_Task goal:_ The answer must be every line of the records below that holds the word "JACQUARD".

[Edit difference data]

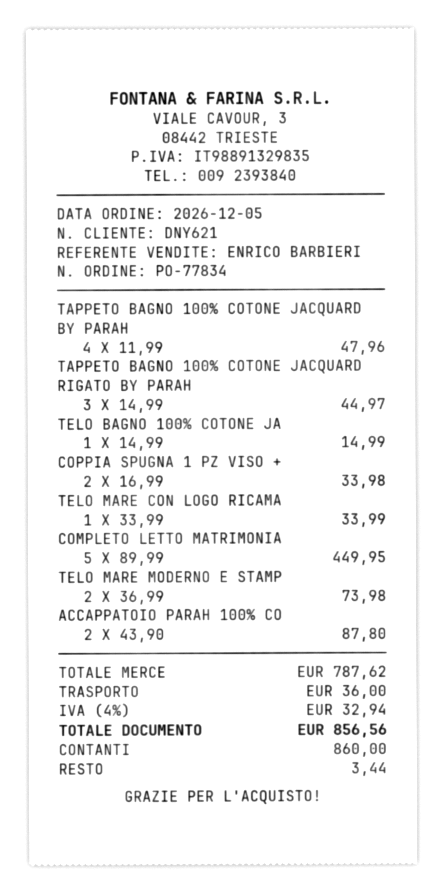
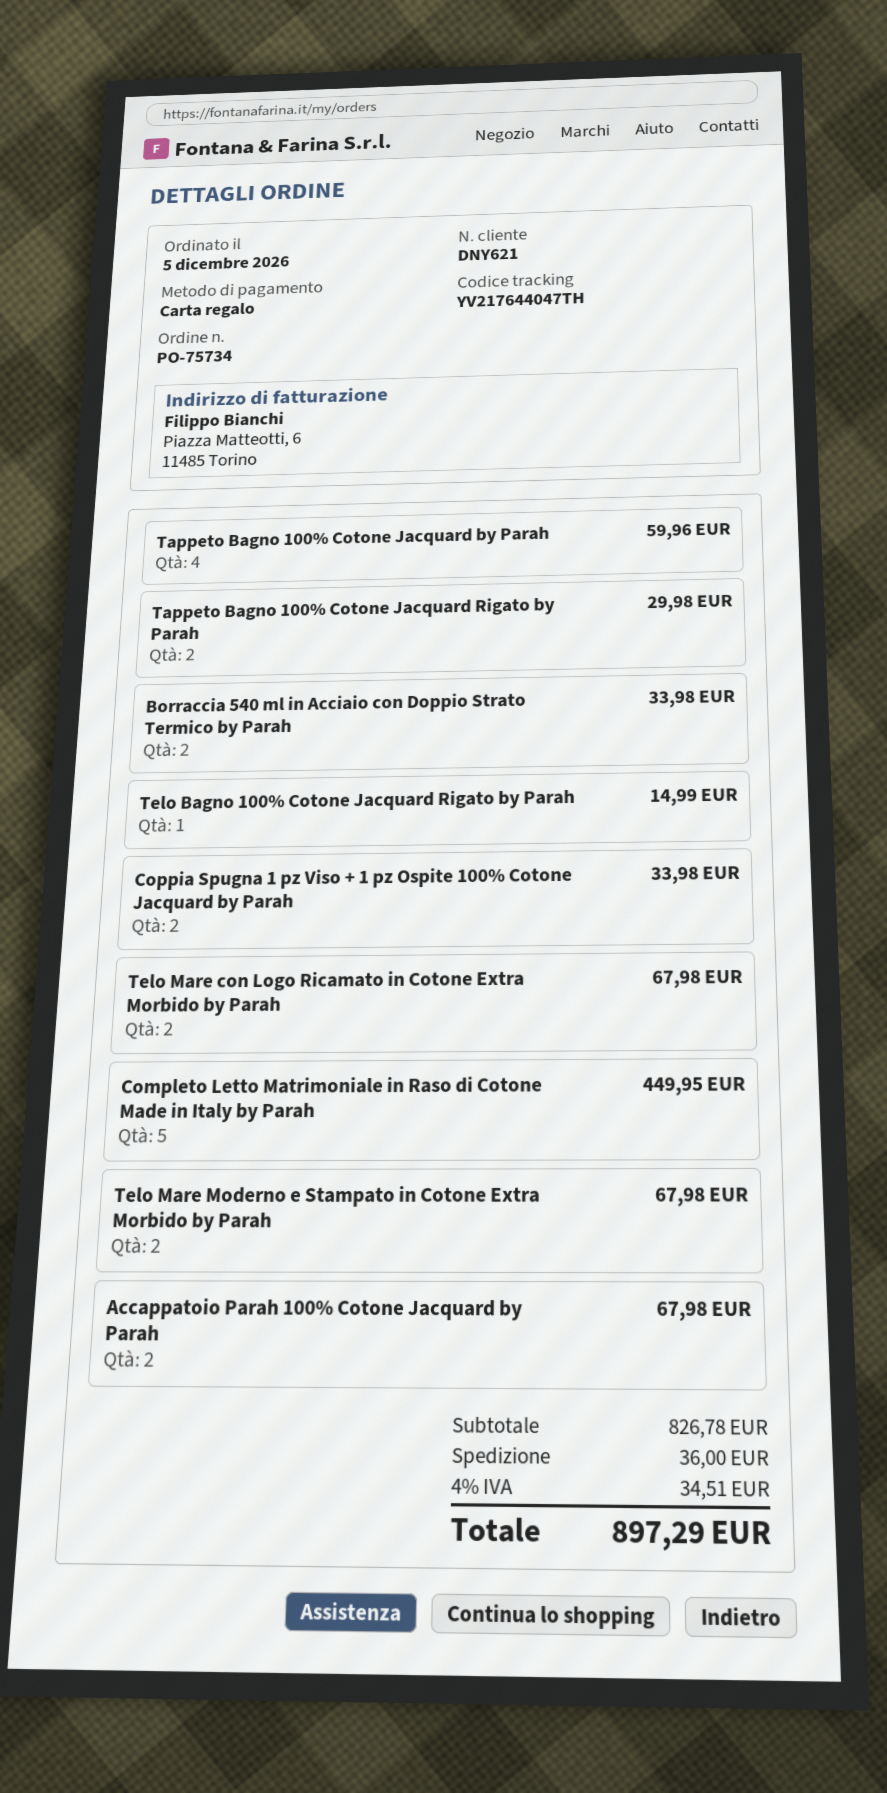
order number: PO-77834 -> PO-75734
payment method: cash -> gift card
TAPPETO BAGNO 100% COTONE JACQUARD BY PARAH: 4 for 47.96 -> 4 for 59.96
TAPPETO BAGNO 100% COTONE JACQUARD RIGATO BY PARAH: 3 for 44.97 -> 2 for 29.98
TELO MARE CON LOGO RICAMA: 1 for 33.99 -> 2 for 67.98
TELO MARE MODERNO E STAMP: 2 for 73.98 -> 2 for 67.98
ACCAPPATOIO PARAH 100% CO: 2 for 87.80 -> 2 for 67.98
Borraccia 540 ml in Acciaio con Doppio Strato Termico by Parah: none -> 2 for 33.98
subtotal: 787.62 -> 826.78
tax: 4% = 32.94 -> 4% = 34.51
total: 856.56 -> 897.29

_Exercise solution:_
TAPPETO BAGNO 100% COTONE JACQUARD BY PARAH: 4 for 47.96 -> 4 for 59.96
TAPPETO BAGNO 100% COTONE JACQUARD RIGATO BY PARAH: 3 for 44.97 -> 2 for 29.98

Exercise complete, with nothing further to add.